The National Association of Realtors released their May Existing Home Sales Report today and reported:

The Realtors said that home sales rose 2.4 percent to a seasonally adjusted annual rate of 4.77 million last month, from a downwardly revised pace of 4.66 million in April. Prices, meanwhile, were 16.8 percent lower than a year ago.

That’s all well and good, but there was a new wrinkle this month. Someone to new blame for continued weakness in the housing market.

You guessed it: The Appraiser.

“We have just been flooded with e-mails, telephone calls on the appraisal problems,” said Lawrence Yun, the Realtors’ chief economist.

“Poor appraisals are stalling transactions. Pending home sales indicated much stronger activity, but some contracts are falling through from faulty valuations that keep buyers from getting a loan.”

This unleashed a flood of appraisal coverage today.

The NYT’s Floyd Norris writes a great blog post on this topic called Realtors: Blame the Appraisers

ACRONYM Alert!!! AMC = Appraisal Management Company.

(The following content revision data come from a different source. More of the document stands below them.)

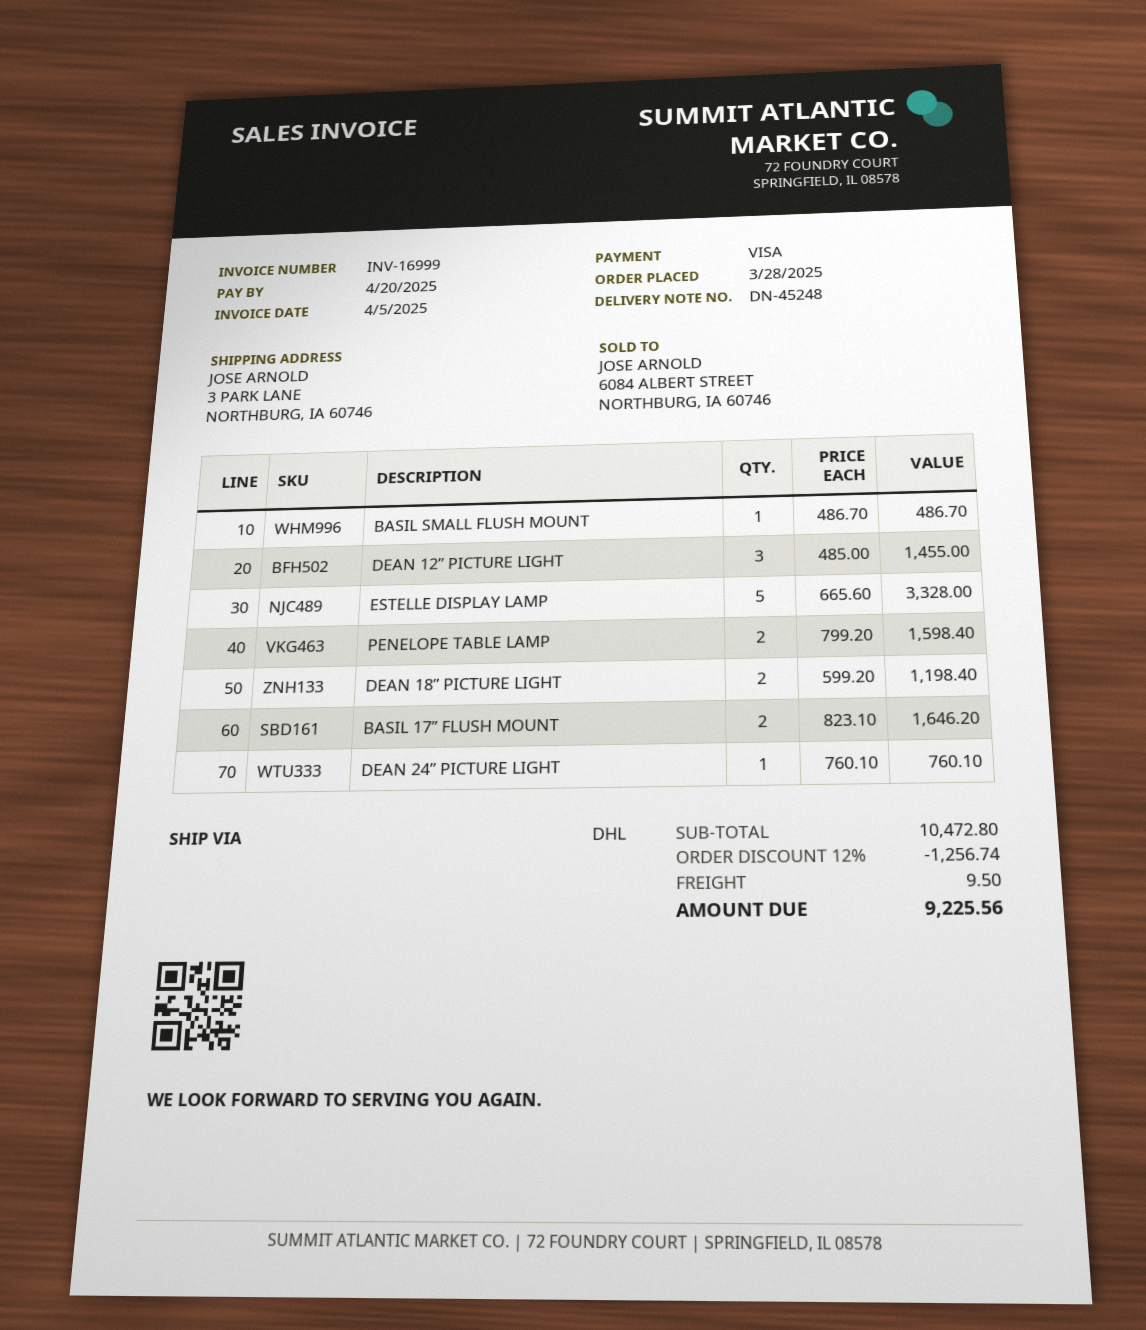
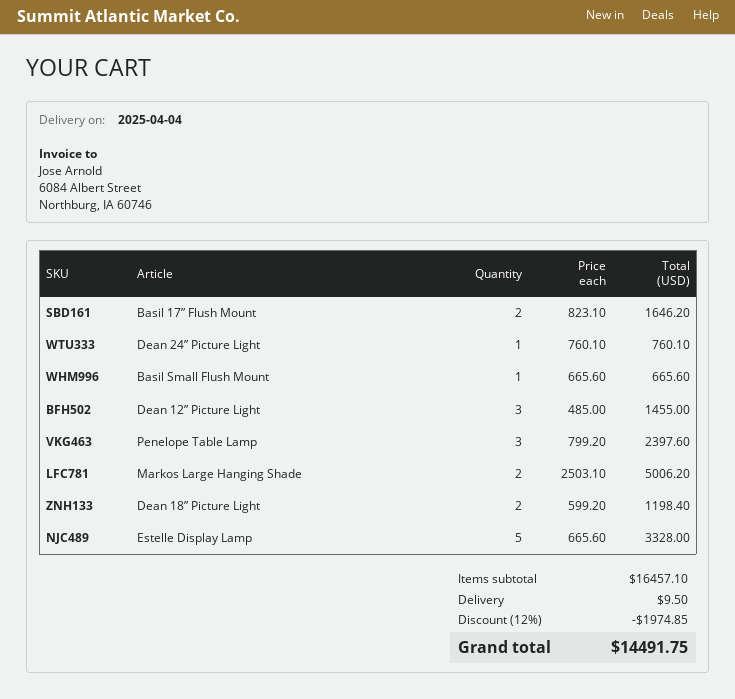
BASIL SMALL FLUSH MOUNT: 1 x 486.70 = 486.70 -> 1 x 665.60 = 665.60
PENELOPE TABLE LAMP: 2 x 799.20 = 1598.40 -> 3 x 799.20 = 2397.60
Markos Large Hanging Shade: none -> 2 x 2503.10 = 5006.20
subtotal: 10472.80 -> 16457.10
discount: 12% = 1256.74 -> 12% = 1974.85
total: 9225.56 -> 14491.75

I was on Fox Business last night with Neil Cavuto. Don’t have the clip yet but the topic was..you guessed it…appraisers and whether we are killing the recovery.

Most of the good appraisers I know don’t work for Appraisal Management Companies nor are they getting much work from the national retail banks. Why? Because they don’t agree to work for half the market rate, crank out work in 24 hours that doesn’t allow enough time to research and cut corners because of their low fee structure.

But they likely got most of the appraisal volume during the spring mortgage boom with record low mortgage rates.

AMC’s are the unregulated byproduct of the Cuomo/Fannie Mae deal called HVCC or Home Valuation Code of Conduct. Generally, the lowest common appraisal denominator work for AMCs and you get what you pay for – usually garbage.

The likelihood of fragile deals blowing up because some out of area yahoo comes to bang out a dozen reports in one day and has no idea what is going on in the local market is likely to come in low on the value because they think that’s what the bank wants. And guess what? AMCs and the appraisers they use got most of the work during the spring.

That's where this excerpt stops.